É muita estupidez me explicar o que já sei, pensou ela, impaciente, sentindo vontade de gritar com ele. Vamos, apresse-se! Como se eu não tivesse visitado Hong Kong, como se Malcolm e todos os outros não tivessem me contato isso uma centena de vezes... como se eu tivesse esquecido que você é a causa de todo o meu infortúnio.

— Aprendi quando trabalhava em Hong Kong — continuou Babcott, distraído. Ele encostou a mão na testa de Angelique, tornou a verificar o pulso, notou que o coração estava acelerado, havia um brilho de suor no rosto... nada com que se preocupar, levando em consideração a provação por que ela passara.

— Umas poucas palavras, aqui e ali. Passei dois anos no hospital geral... seria ótimo se tivéssemos uma instalação igual aqui.— Ele manteve as pontas dos dedos pousadas de leve no pulso de Angelique. — Os médicos chineses acreditam que há sete níveis de batimentos cardíacos ou pulsações. Alegam que podem senti-los, sondando mais e mais fundo. É seu principal método de diagnóstico.

— E o que está ouvindo em meus sete corações?

Angelique fez a pergunta num súbito impulso, apreciando o calor daquelas mãos curativas e desejando muito, apesar de seu ódio, poder confiar nele. Nunca sentira mãos assim, nem a sensação agradável que pareciam irradiar acalmando-a.

— Não ouço nada além de boa saúde — respondeu Babcott.

Ele especulou se haveria algum fundo de verdade na teoria das sete pulsações Em seus anos na Ásia, testemunhara percepções e curas extraordinárias por parte de médicos chineses... assim como uma abundância de bobagens supersticiosas. O mundo é estranho, mas as pessoas são ainda mais estranhas. Ele tornou a estudar Angelique. Seus olhos eram cinzas, penetrantes e gentis. Mas havia sombras no fundo, e ela percebeu-as.

— O que o perturba? — perguntou ela, com repentino medo de que Babcott tivesse diagnosticado sua verdadeira condição.

Ele hesitou, depois enfiou a mão no bolso e tirou um pedaço de papel de seda, que embrulhava sua cruz de ouro.

— Creio que isto é seu.

Numa violenta agitação, Angelique ficou olhando fixamente para a cruz, os lábios ressequidos, sem se mexer, embora a cabeça conjurasse uma negativa imediata, um dar de ombros indiferente, que foram substituídos no mesmo instante nauseante por:

— Eu... perdi uma assim... tem certeza que é minha? Onde a encontrou?
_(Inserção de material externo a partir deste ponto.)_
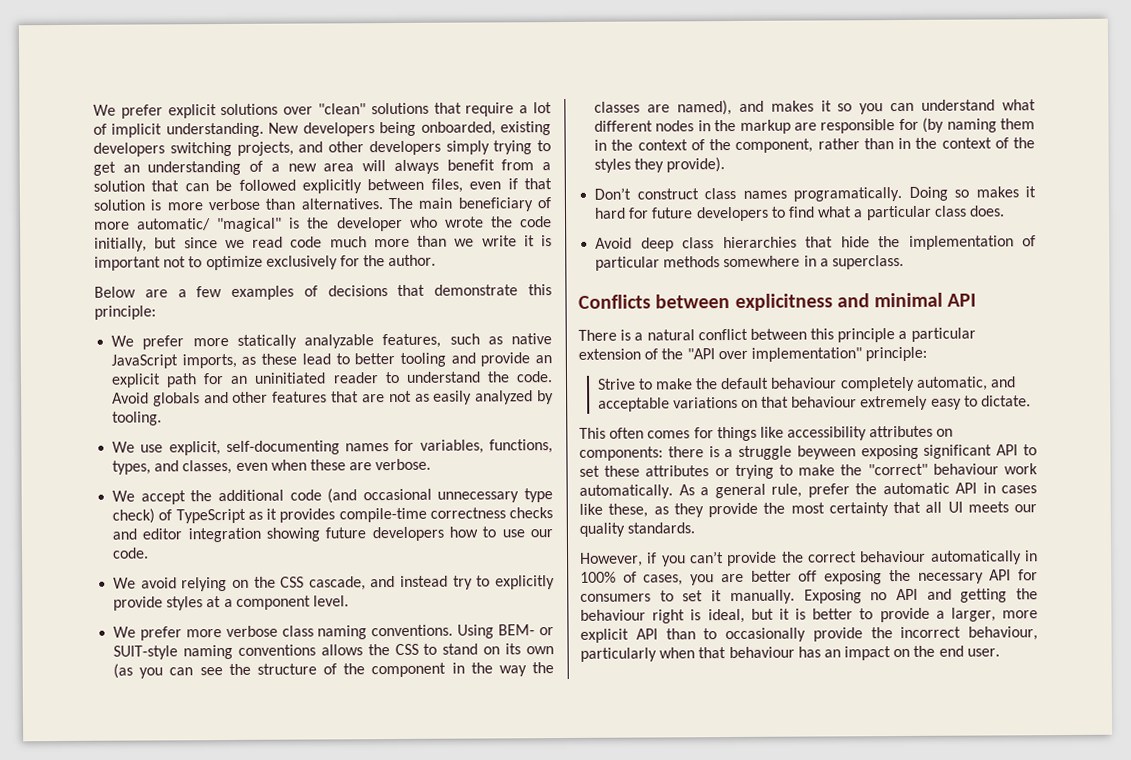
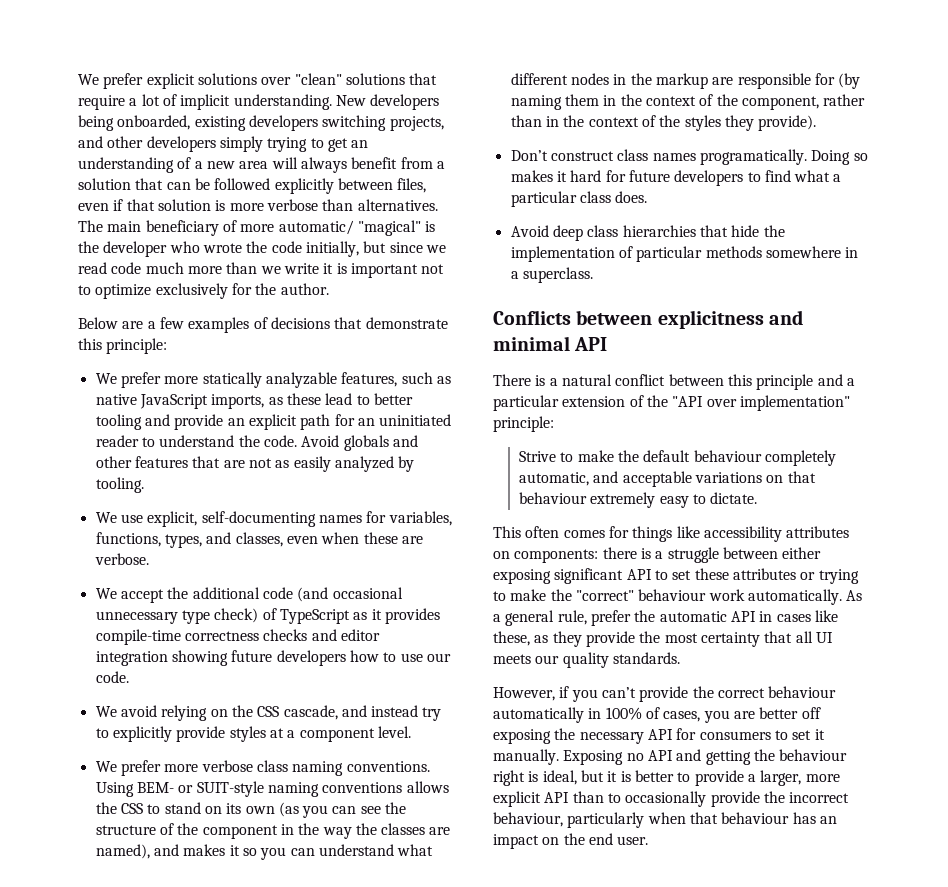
(896, 335) none -> [817,374,843,386] and
[796,445,856,460] beyween -> [722,547,822,559] between either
— Pendurada no pescoço do intruso.

— No pescoço dele? Mas... que coisa estranha!

Angelique ouviu sua voz, observou a si mesma, como se fosse outra pessoa, forçando-se a manter o controle, embora sentisse vontade de gritar bem alto, pois sabia que se encontrava de novo numa situação crítica... enquanto seu cérebro, frenético, procurava por uma explicação plausível.